When her Human Milk: Tailor-made for Tiny Humans campaign began, it was just a Facebook page with a passionate and dedicated following, picked up from Claire’s visits to some of the social network’s busiest breastfeeding support groups. With so many factual inaccuracies clouding breastfeeding matters both online and off, Claire was determined to science the heck out of the issue for as wide an audience as possible – and in a way that would be embraced by the hundreds of like-minded women that she had made contact with on Facebook and in person.
The one-and-a-half-minute human milk promo that Burst helped her create can be taken almost as a ‘counter-advert’: while the campaign’s aim was definitely not to convey a shrill, anti-corporate message – which some may have found over-the-top or off-putting – it’s nonetheless an antidote to commercials for, say, formula milk. Rather than trying to market a large company’s latest powdered product in a top-down fashion, the ad is a grassroots-up effort to raise awareness about the benefits of a substance that is entirely abundant and free, but too often unfairly maligned or misunderstood. As such, it embodies all the qualities and values of citizen marketing.

Social Media Video and Citizen Marketing: a Complex Chemistry
Those same qualities and values also came into play in the way that the ad was made and launched. Both experiences relied upon engagement from the same community that Claire had gathered on Facebook – firstly to cast the film with the aid of some eager volunteers, then to drive enthusiasm for it within the breastfeeding world. Scientific contacts that Claire had reached out to in the run-up to making the film agreed to speak at a launch event on Saturday 21 January at famous science centre At-Bristol – an upgrade from a previous venue that had sold out in a flash – and the audience was comprised of people that had found out about the campaign online.

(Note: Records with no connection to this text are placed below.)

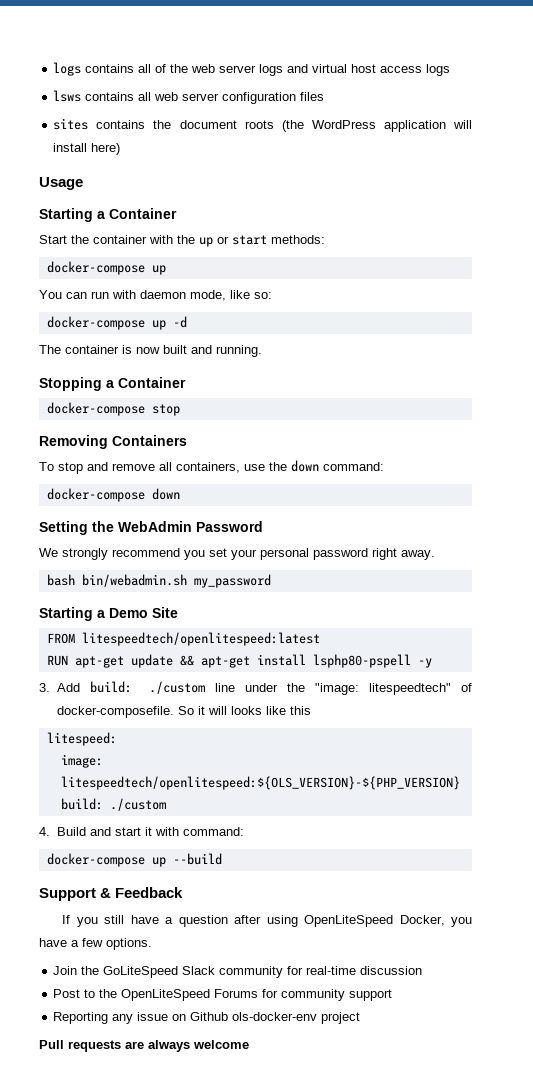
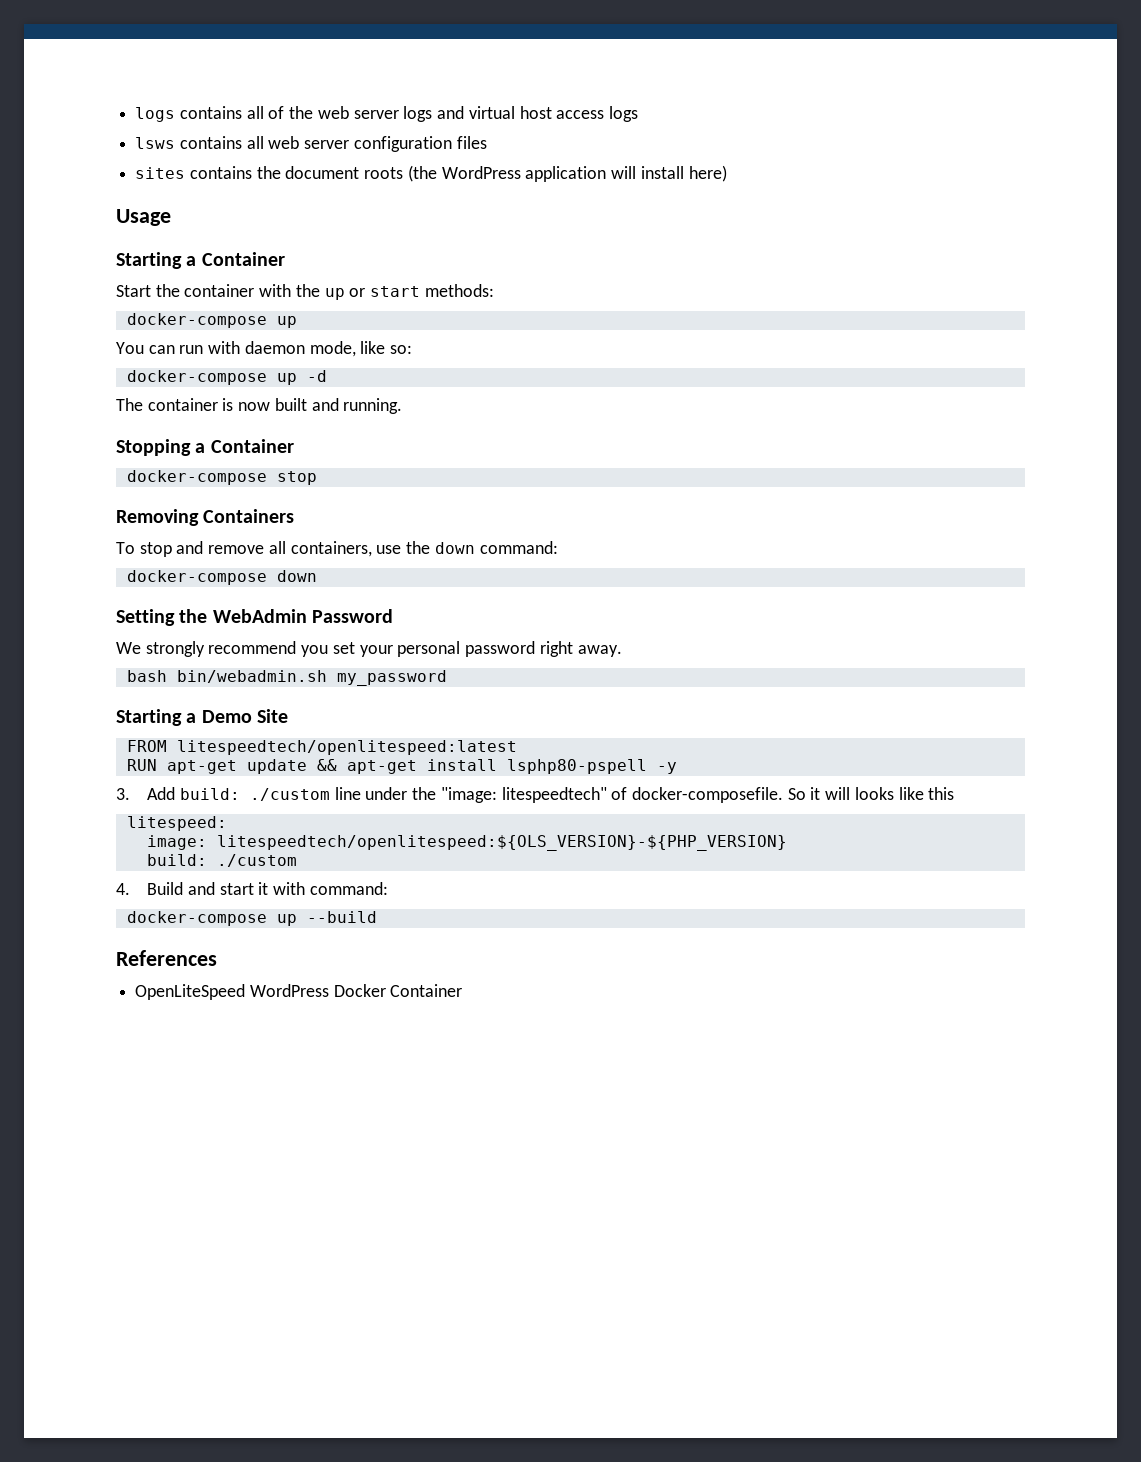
- Support & Feedback
- If you still have a question after using OpenLiteSpeed Docker, you have a few options.
- Join the GoLiteSpeed Slack community for real-time discussion
- Post to the OpenLiteSpeed Forums for community support
- Reporting any issue on Github ols-docker-env project
- Pull requests are always welcome
+ References
+ OpenLiteSpeed WordPress Docker Container

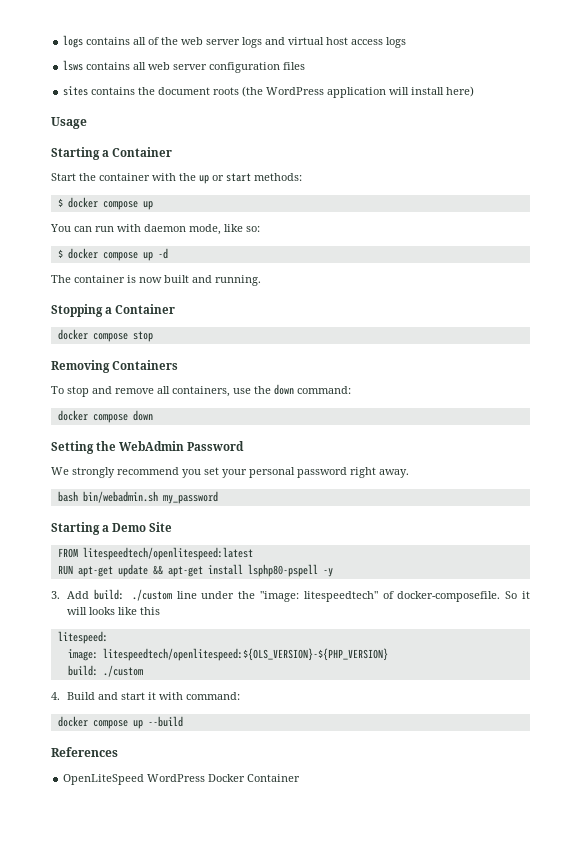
  Start the container with the up or start methods:
- docker-compose up
+ $ docker compose up
- docker-compose up -d
+ $ docker compose up -d
- docker-compose stop
+ docker compose stop
- docker-compose down
+ docker compose down
- docker-compose up --build
+ docker compose up --build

The day was structured as a countdown to the launch of an official campaign website that hosted the film, plus the film going live on the initial Facebook page. Claire urged people in the audience to share the website link and Facebook video on their social media feeds, and the final countdown to the launch commenced once the expert speakers had filled everyone in about human milk’s complex chemistry. When the ad was finally screened in the room, the reaction was joyful. People were impressed by the ad’s subtlety, and how it sprinkled 100%-accurate research over the understated visuals in the form of delicate graphics, which sold the factoids as pieces of scientific magic. A low-key musical score and Claire’s calm, soothing voiceover completed the package.

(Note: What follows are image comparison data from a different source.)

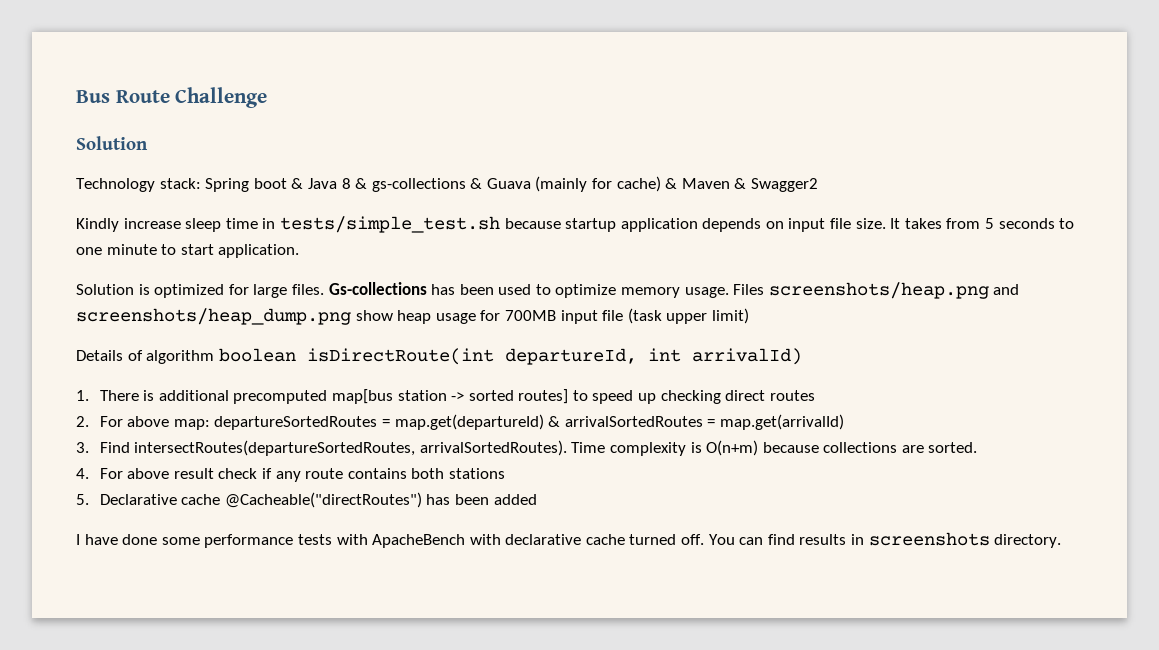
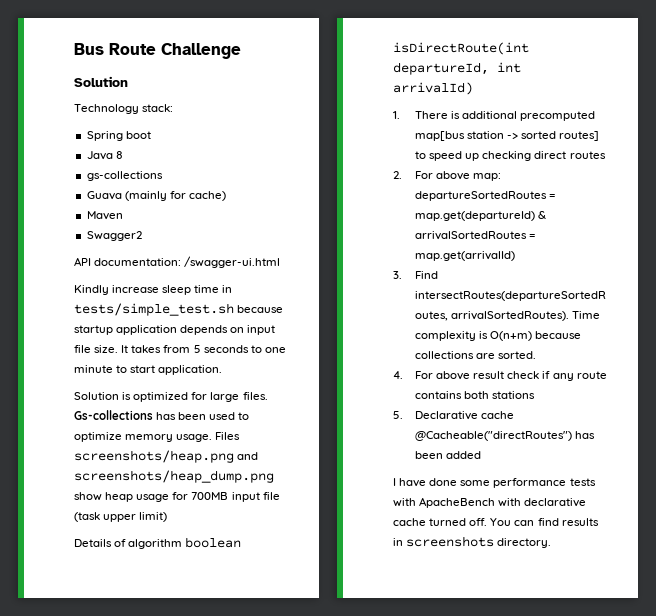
- Technology stack: Spring boot & Java 8 & gs-collections & Guava (mainly for cache) & Maven & Swagger2
+ Technology stack:
+ Spring boot
+ Java 8
+ gs-collections
+ Guava (mainly for cache)
+ Maven
+ Swagger2
+ API documentation: /swagger-ui.html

From that point on, the sharing took on a life of its own. By the evening of Sunday 22 January, the Facebook version of the ad had notched up around 850,000 views – and the following morning, it sailed past the 1 million mark. Considering the context, that was no mean feat: the weekend’s online traffic was dominated by coverage of the worldwide Women’s March protests, planned as a riposte to the 20 January inauguration of Donald Trump as US President. This posed a huge challenge to any newly minted campaign that was looking for cut-through. But online viewers were as enchanted with the ad as those who had attended the launch. More than that, the ad had really struck a chord and opened up an area of common ground to which the breastfeeding community rallied.

Social Media Video and Citizen Marketing: Flood of awareness
In the space of just two weeks, the Facebook version of the ad had garnered more than 2.5 million views. Further views of the film on Claire’s campaign website have gone into the tens of thousands. Let’s just put that in perspective for a second: this official YouTube trailer for Oscar-winning actor Matthew McConaughey’s new film Gold has pulled in just over 1.3 million views – and has been online since early September. That really underlines the effectiveness of the ad’s message, and how it has triggered a flood of awareness about human milk by turning the typical rules of marketing upside down.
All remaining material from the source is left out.